Marc makes an ally with Yvan, a self-deprecating stationary retailer on the eve of marriage, played by Toby Schmitz, but when he’s presented with the painting, beyond giggles, Yvan is too scared to take sides.

Soon both sides turn on Serge for his cowardice and self-involvement.  Schmitz makes a lovely fond boofhead, as he gabbles on, tearfully exasperated at the step-mothers still bickering over the wedding plans, and now lost in the cruel revelations of his friends.

Herriman’s Serge, dressed in soft gentlemen colours, sees himself as a “man of the time” and finds Marc intolerable for his obsessive control, hate and inability to accept new ideas and changing values.  The hostility between these dysfunctional friends ebbs and roars through the production, as each male attempts to win the point with yet more critical revelations about their friends. And no more so than Marc.  Roxburgh, dressed in black, is volcanic from his first words, and by end only partly do we know why his anger is so relentless.
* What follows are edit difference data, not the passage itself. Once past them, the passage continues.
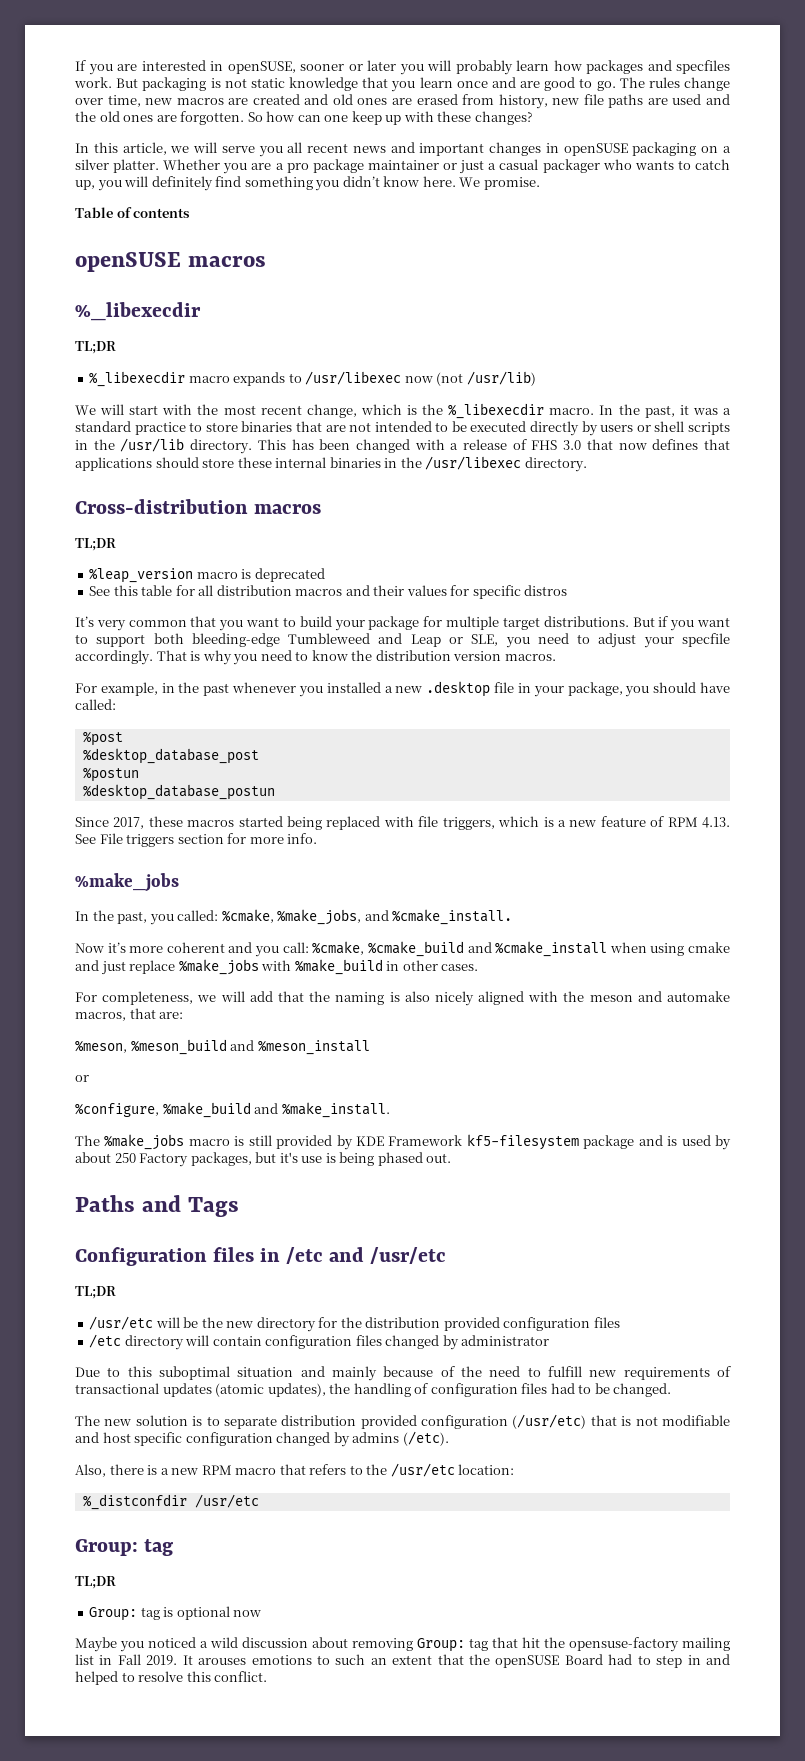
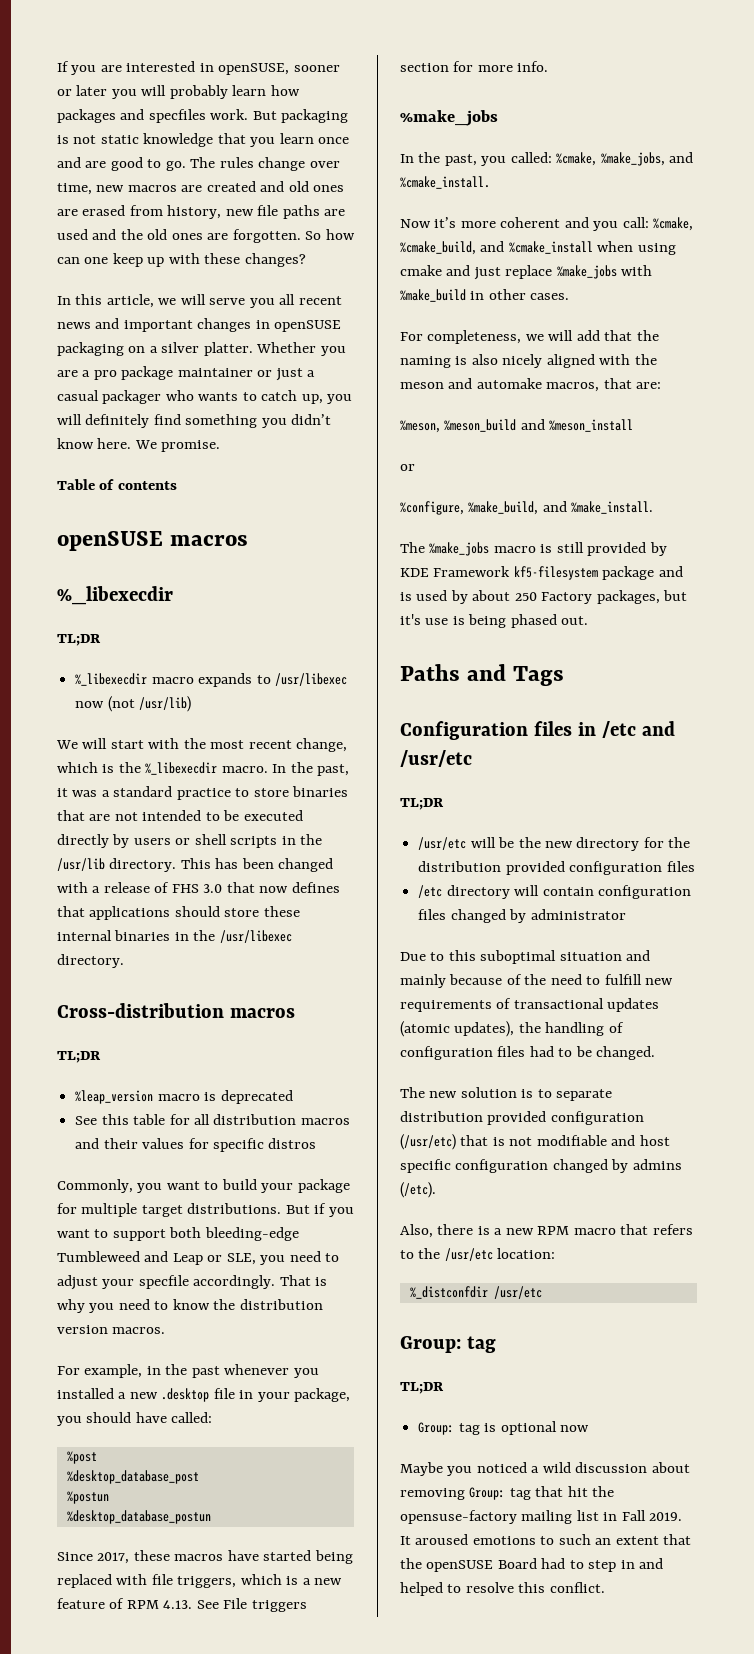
- It’s very common that you want to build your package for multiple target distributions.
+ Commonly, you want to build your package for multiple target distributions.
- Since 2017, these macros started being replaced with file triggers, which is a new feature of RPM 4.13. See File triggers section for more info.
+ Since 2017, these macros have started being replaced with file triggers, which is a new feature of RPM 4.13. See File triggers section for more info.
- Now it’s more coherent and you call: %cmake, %cmake_build and %cmake_install when using cmake and just replace %make_jobs with %make_build in other cases.
+ Now it’s more coherent and you call: %cmake, %cmake_build, and %cmake_install when using cmake and just replace %make_jobs with %make_build in other cases.
- %configure, %make_build and %make_install.
+ %configure, %make_build, and %make_install.
- It arouses emotions to such an extent that the openSUSE Board had to step in and helped to resolve this conflict.
+ It aroused emotions to such an extent that the openSUSE Board had to step in and helped to resolve this conflict.

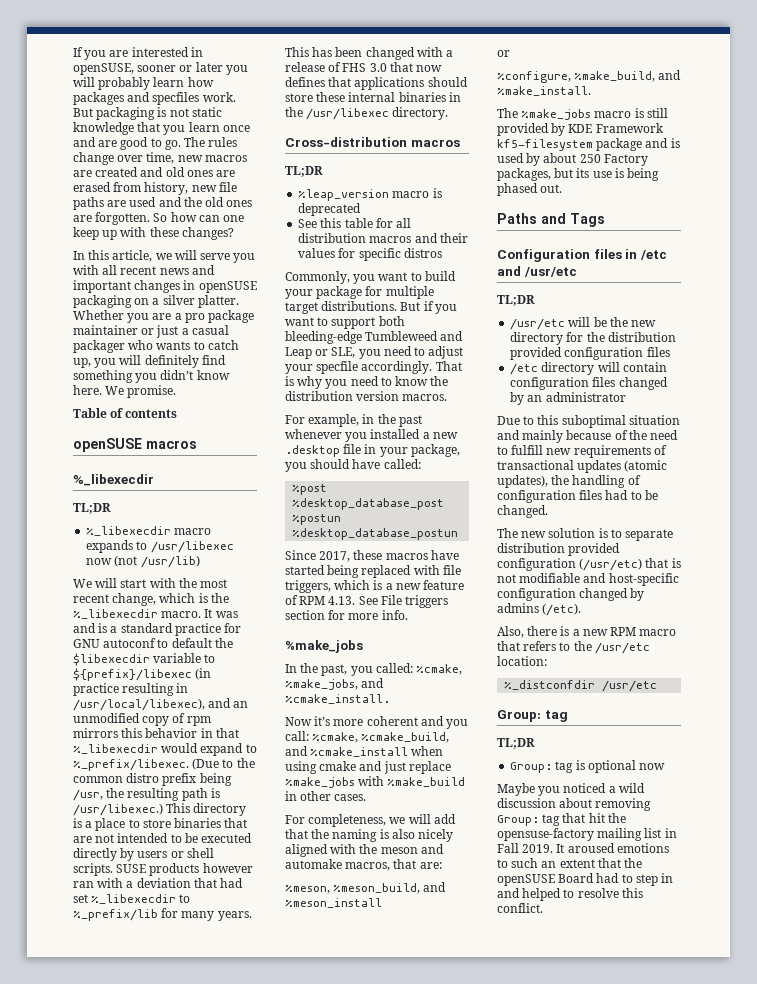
- In this article, we will serve you all recent news and important changes in openSUSE packaging on a silver platter.
+ In this article, we will serve you with all recent news and important changes in openSUSE packaging on a silver platter.
- In the past, it was a standard practice to store binaries that are not intended to be executed directly by users or shell scripts in the /usr/lib directory.
+ It was and is a standard practice for GNU autoconf to default the $libexecdir variable to ${prefix}/libexec (in practice resulting in /usr/local/libexec), and an unmodified copy of rpm mirrors this behavior in that %_libexecdir would expand to %_prefix/libexec. (Due to the common distro prefix being /usr, the resulting path is /usr/libexec.) This directory is a place to store binaries that are not intended to be executed directly by users or shell scripts. SUSE products however ran with a deviation that had set %_libexecdir to %_prefix/lib for many years.
- %meson, %meson_build and %meson_install
+ %meson, %meson_build, and %meson_install
- The %make_jobs macro is still provided by KDE Framework kf5-filesystem package and is used by about 250 Factory packages, but it's use is being phased out.
+ The %make_jobs macro is still provided by KDE Framework kf5-filesystem package and is used by about 250 Factory packages, but its use is being phased out.
- /etc directory will contain configuration files changed by administrator
+ /etc directory will contain configuration files changed by an administrator
- The new solution is to separate distribution provided configuration (/usr/etc) that is not modifiable and host specific configuration changed by admins (/etc).
+ The new solution is to separate distribution provided configuration (/usr/etc) that is not modifiable and host-specific configuration changed by admins (/etc).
It’s an arch performance, but in this commercial theatre production, it certainly powers the play and some hilarious laughter.  

Director Lee Lewis masterfully moves the action, and the brief moments of reflection, across the full stage and this tall palladium set.  And there’s heaps of smart comic business between the actors. 

Martin Portus

Photographer: Brett Boardman.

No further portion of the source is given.